All statements, requests, notices and agreements hereunder shall be in writing, and if to the Underwriters, shall be delivered or sent by mail, telex or facsimile transmission to Xxxxxxx Xxxxx & Co. LLC, 000 Xxxx Xxxxxx, Xxx Xxxx, Xxx Xxxx 00000, Attention: Registration Department; if to the Selling Shareholder, shall be delivered or sent by mail, telex or facsimile transmission to Apax Partners LLP, 00 Xxxxxx Xxxxxx, Xxxxxx XX0X 0XX, Attention: Xxxxxx Xxxxx Centena, which shall not constitute notice, to Xxxxxxxx & Xxxxx LLP, 000 Xxxxxxxxx Xxxxxx, Xxx Xxxx, XX 00000 and if to the Company, shall be delivered or sent by mail, telex or facsimile transmission to the address of the Company set forth on the cover of the Registration Statement, Attention: General Counsel with a copy, which shall not constitute notice, to Xxxxxxxx & Xxxxx LLP, 000 Xxxxxxxxx Xxxxxx, Xxx Xxxx, XX 00000; and if to any shareholder that has delivered a lock-up letter described in Section 8(k) hereof shall be delivered or sent by mail to his or her respective address provided in Schedule IV hereto or such other address as such shareholder provides in writing to the Company; provided, however, that any notice to an Underwriter pursuant to Section 9(c) hereof shall be delivered or sent by mail, telex or facsimile transmission to such Underwriter at its address set forth in its Underwriters’ Questionnaire or telex constituting such Questionnaire, which address will be supplied to the Company or the Selling Shareholder by you on request; provided further that notices under subsection 5(e) shall be in writing, and if to the Underwriters shall be delivered or sent by mail, telex or facsimile transmission to you as you at Xxxxxxx Xxxxx & Co. LLC, 000 Xxxx Xxxxxx, Xxx Xxxx, Xxx Xxxx 00000, Attention: Control Room. Any such statements, requests, notices or agreements shall take effect upon receipt thereof.
28
14. This Agreement shall be binding upon, and inure solely to the benefit of, the Underwriters, the Company and the Selling Shareholder and, to the extent provided in Sections 9 and 11 hereof, the officers and directors of the Company and each person who controls the Company, the Selling Shareholder or any Underwriter, or any director, officer, employee, or affiliate of any Underwriter, and their respective heirs, executors, administrators, successors and assigns, and no other person shall acquire or have any right under or by virtue of this Agreement. No purchaser of any of the Shares from any Underwriter shall be deemed a successor or assign by reason merely of such purchase.
15. Time shall be of the essence of this Agreement. As used herein, the term “business day” shall mean any day when the Commission’s office in Washington, D.C. is open for business.
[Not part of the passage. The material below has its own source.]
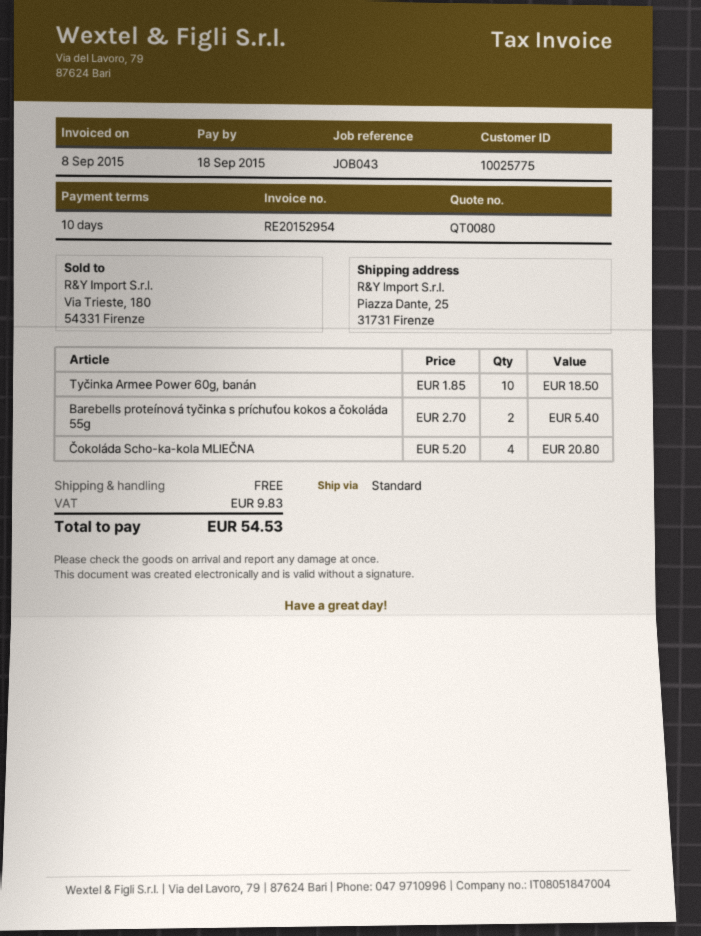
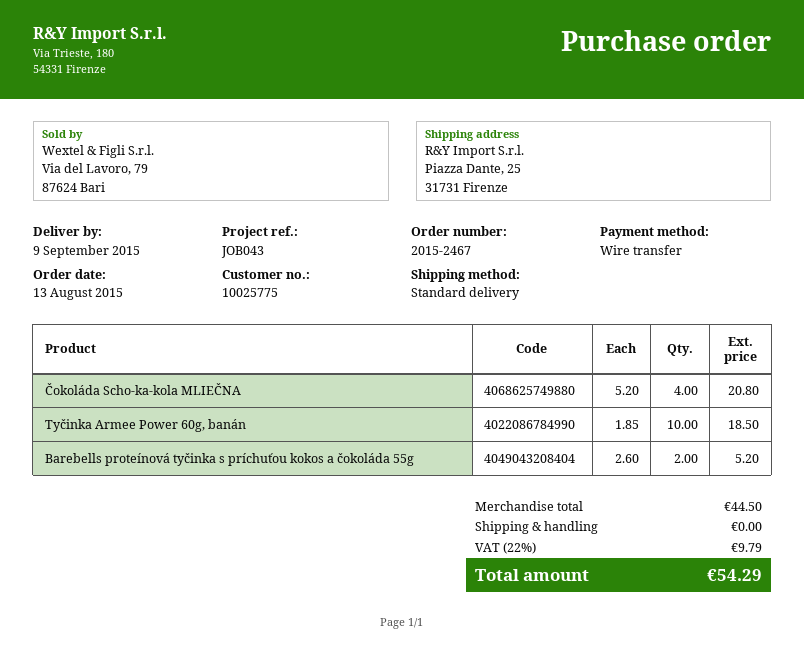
Barebells proteínová tyčinka s príchuťou kokos a čokoláda 55g: 2 x 2.70 = 5.40 -> 2 x 2.60 = 5.20
tax: 9.83 -> 9.79
total: 54.53 -> 54.29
16. The Company and the Selling Shareholder acknowledge and agree that (i) the purchase and sale of the Shares pursuant to this Agreement is an arm’s-length commercial transaction between the Company and the Selling Shareholder, on the one hand, and the several Underwriters, on the other, (ii) in connection therewith and with the process leading to such transaction each Underwriter is acting solely as a principal and not the agent or fiduciary of the Company or the Selling Shareholder, (iii) no Underwriter has assumed an advisory or fiduciary responsibility in favor of the Company or the Selling Shareholder with respect to the offering contemplated hereby or the process leading thereto (irrespective of whether such Underwriter has advised or is currently advising the Company or the Selling Shareholder on other matters) or any other obligation to the Company or the Selling Shareholder except the obligations expressly set forth in this Agreement, (iv) the Company and the Selling Shareholder has consulted its own legal and financial advisors to the extent it deemed appropriate, and (v) none of the activities of the Underwriters in connection with the transactions contemplated herein constitutes a recommendation, investment advice, or solicitation of any action by the Underwriters with respect to any entity or natural person. Each of the Company and the Selling Shareholder agree that it will not claim that the Underwriters, or any of them, has rendered advisory services of any nature or respect, or owes a fiduciary or similar duty to the Company or the Selling Shareholder, in connection with such transaction or the process leading thereto.
17. This Agreement supersedes all prior agreements and understandings (whether written or oral) between the Company, the Selling Shareholder and the Underwriters, or any of them, with respect to the subject matter hereof.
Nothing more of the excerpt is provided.